Таисия Львовна поднимает брови и говорит – ну, поищи. У меня внутри все сжимается, вот как если бы воздушный шарик сдулся, сморщивается со свистом, и я сразу вспоминаю про вчера. Про лошадь. Про длинное лицо. Ищу сначала в классе. Что там искать – четыре угла, да под партами, а шкафы закрыты всегда, можно и не пробовать. Я ищу, а они смотрят на меня. Ленка улыбается, и еще некоторые, а я краснею, пока под партами лазаю, и губу скоро до крови прокушу – что-то ведь не так здесь, да? Правда же, не так, раз никогда не было? Таисия Львовна говорит, чтоб я поискала по школе, но жмет плечами – ерунда какая-то.

 Выхожу из класса, щеки пылают и уши пылают, мне сейчас если градусник дать, так там все сорок градусов покажет, и вообще не понимаю, как такое могло со мной случиться. Я же правильная, с правильными такого не бывает. Обхожу огромные намастиченные холлы, у нас от этой мастики вся обувь вечно желтая, спортзал, раздевалки, столовую, туалеты, даже в учительский заглядываю – вдруг? Но никакого ранца там, конечно, нет. Мне бы в мальчишечий еще туалет попасть, но это уже слишком. Это я не могу – девочки в туалет к мальчикам не ходят, это все знают. Школа пустая – кто на продленке, тот домашку делает, а старшие все уже ушли. Одна я, как дура, и ранца нигде нет. Кто его, интересно, спрятал, и как я теперь уроки сделаю. Зачем спрятали? А вот это я знаю – сапоги потому что. И лошади, а как же. А я-то думала, что показалось.

Уборщица моет полы – никого нет ведь. И я решаюсь; я вообще очень стесняюсь первая со взрослыми заговаривать, даже со знакомыми, но выбора у меня ведь все равно нет. П-простите, п-пожалуйста, заикаюсь я, еще секунда и соплю пущу зеленую, вот как Никитин, вы не посмотрите у мальчиков в туалете нет ранца? Хосссподи, трет пол седая уборщица – у нее даже волосы от мастики желтые, а не белые, хосссподи, ранец-фиганец, а ну, чего еще напридумывали, иди давай, не топчи!

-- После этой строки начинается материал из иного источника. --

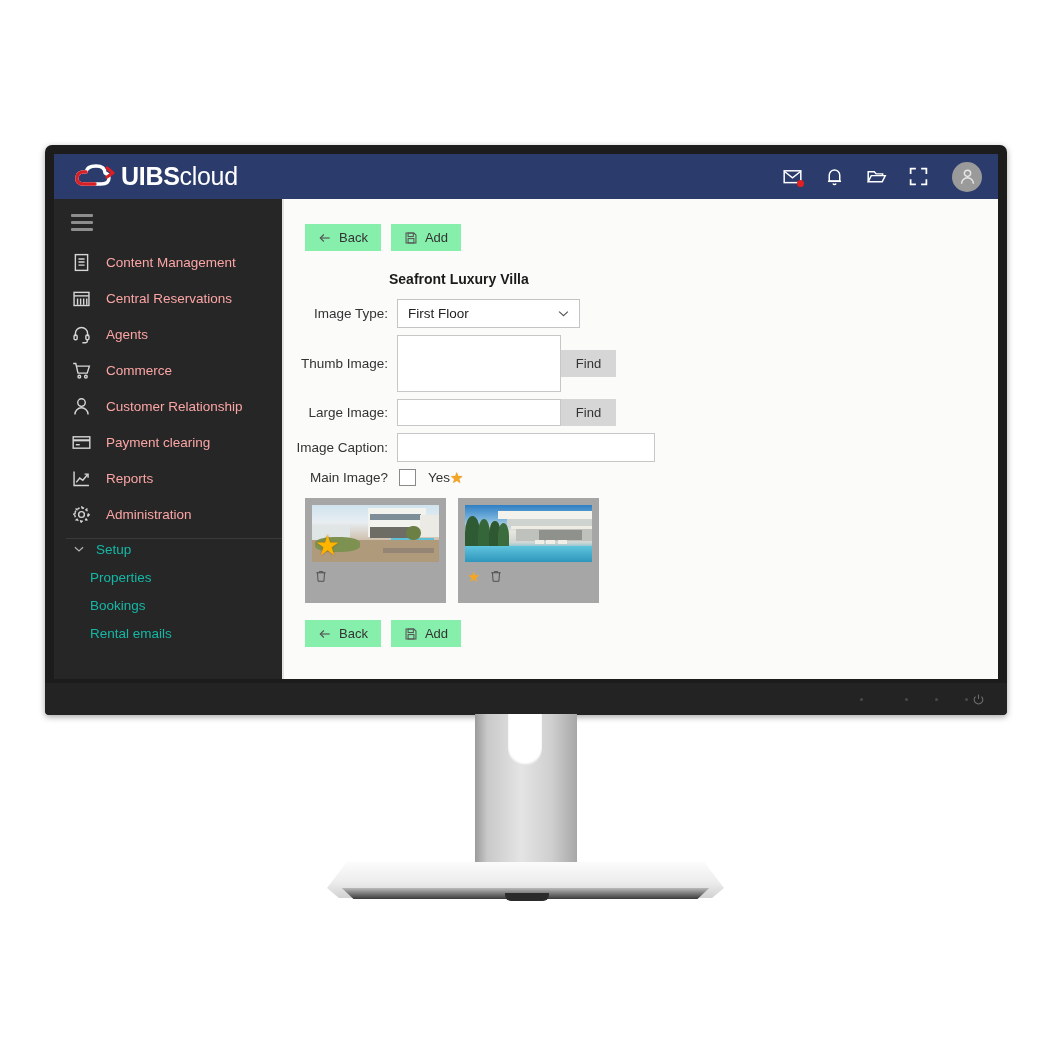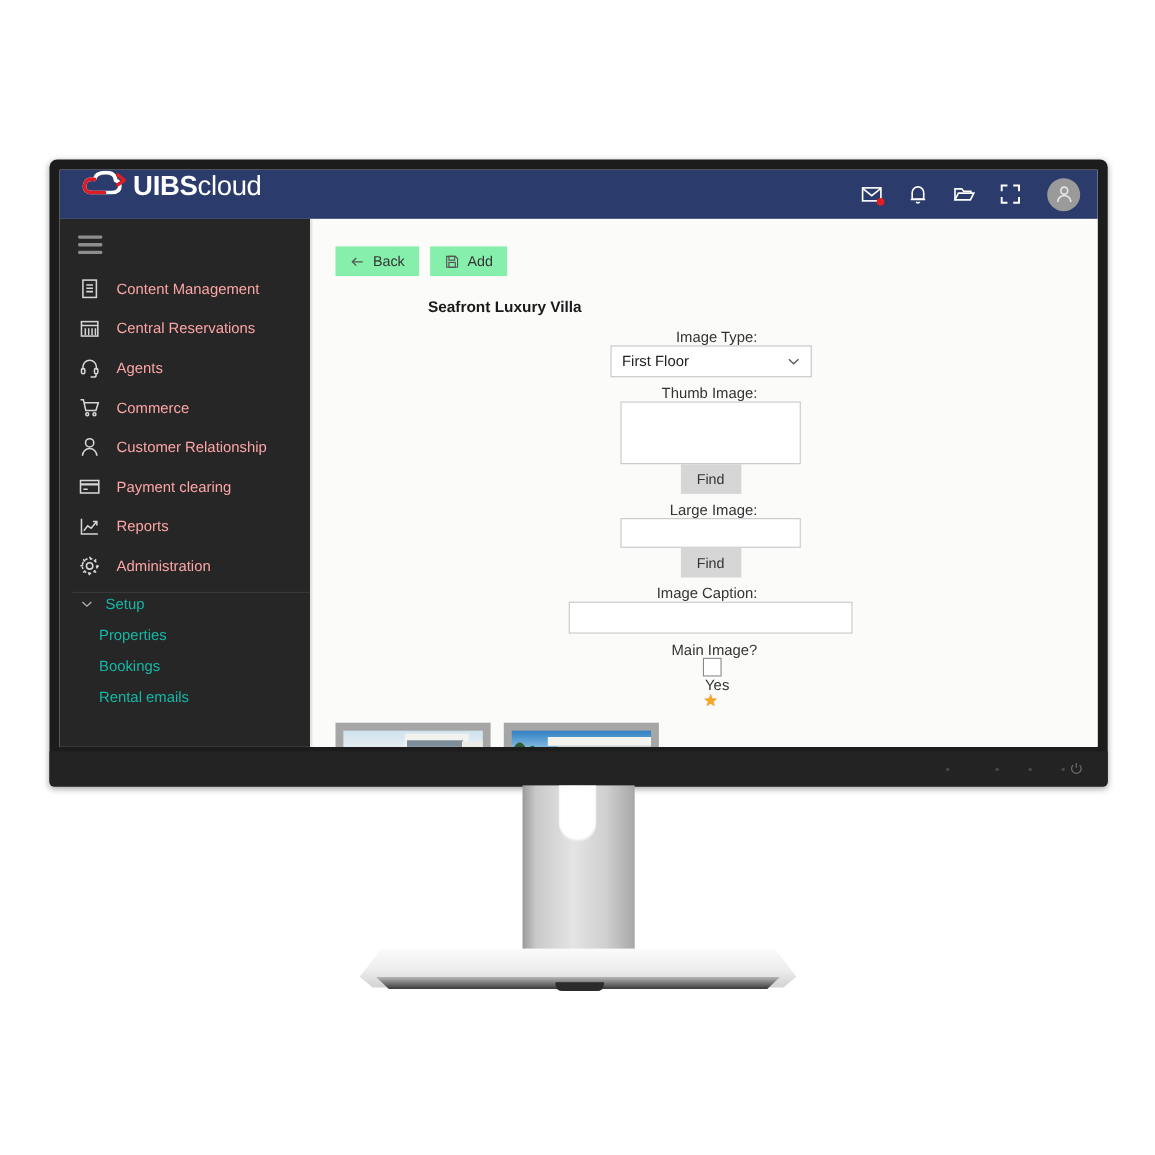"UIBScloud" #logo { align-items: none -> center }
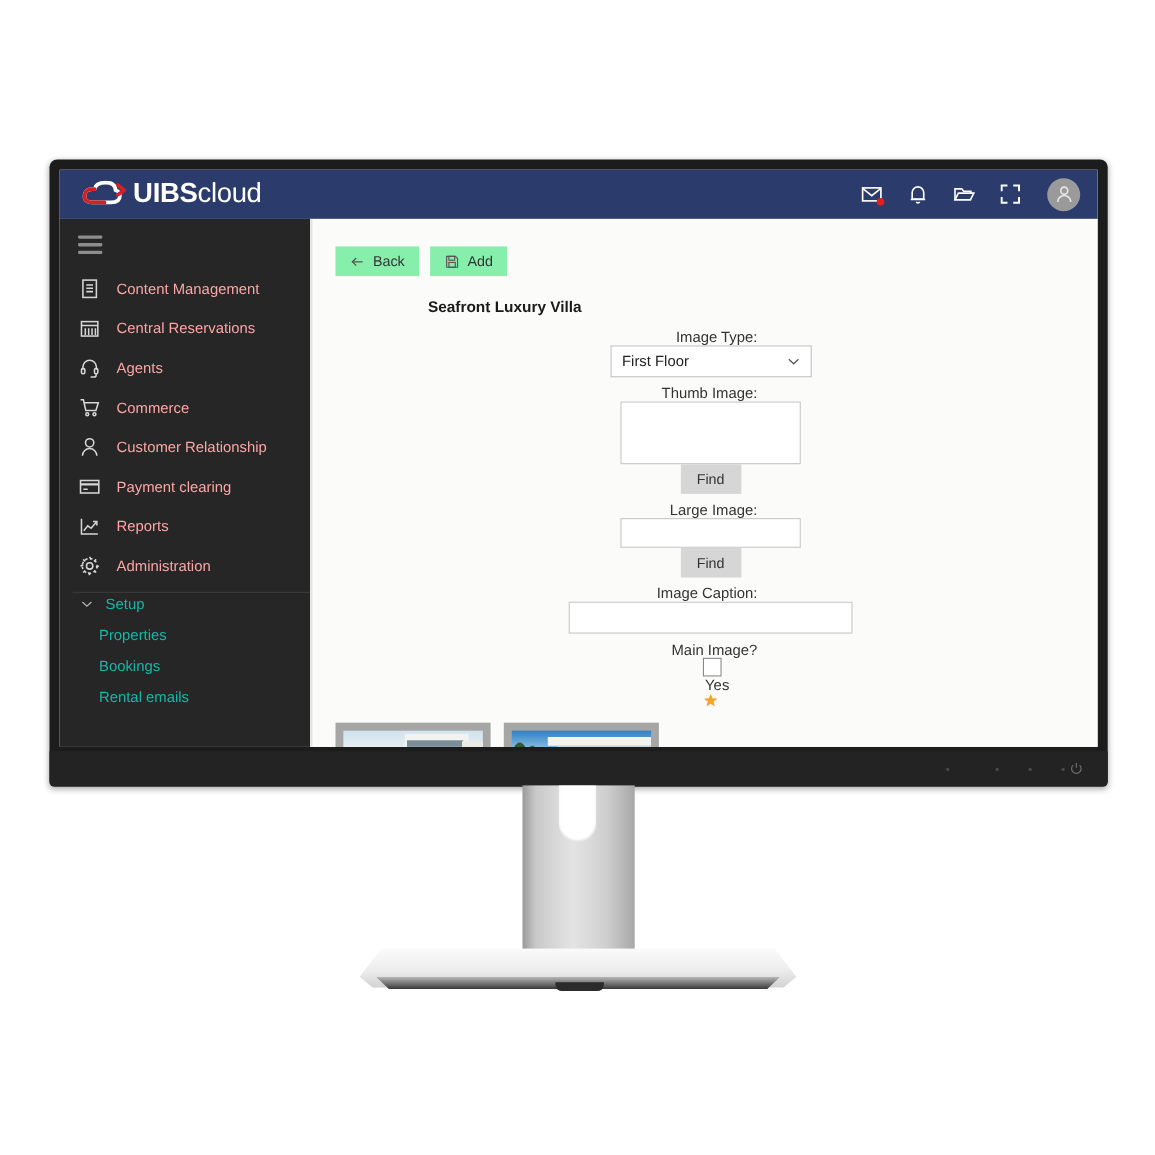"Image Type:" .frow { flex-direction: column -> none }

И я понимаю, что не будет мне помощи. Ни от кого не будет, и ранца не будет, и ничего хорошего теперь, наверное, тоже не будет. А уборщица видит, кажется, мое отчаяние, и говорит – а ну подожди-ка. И заходит к мальчишкам. И выносит мусорный бак – глянь-ка, спрашивает, твой? В баке, полном бумажек, яблочных огрызков и даже окурков! вот это да! лежит мой несчастный красно-синий ранец, который мне еще в первом классе мама купила, он таким красивым тогда казался, я даже его с собой спать укладывала, но это я тогда еще в школу не пошла, откуда мне тогда было знать, что лучше б его вообще не было, ранца этого. Я молча тащу его из бака, расстегнутый, грязный, набитый мусором – ну почему, почему, почему? Почему это мне, зачем? Уборщица обмахивает его тряпкой, говорит что-то про негодников, но я уже не слышу – в голове стучит, еще немножко, и меня вырвет от ужаса и беспомощности. Мне ведь еще в класс надо вернуться, понимаете? В эти улыбки, переглядывания, шепот.

Я вытряхиваю мусор, мою ранец под краном уже в нашем, девчачьем туалете, мочу тетрадки и учебники, и плачу, плачу – первый раз с начала этой истории плачу и даже не представляю себе, сколько мне придется поплакать еще.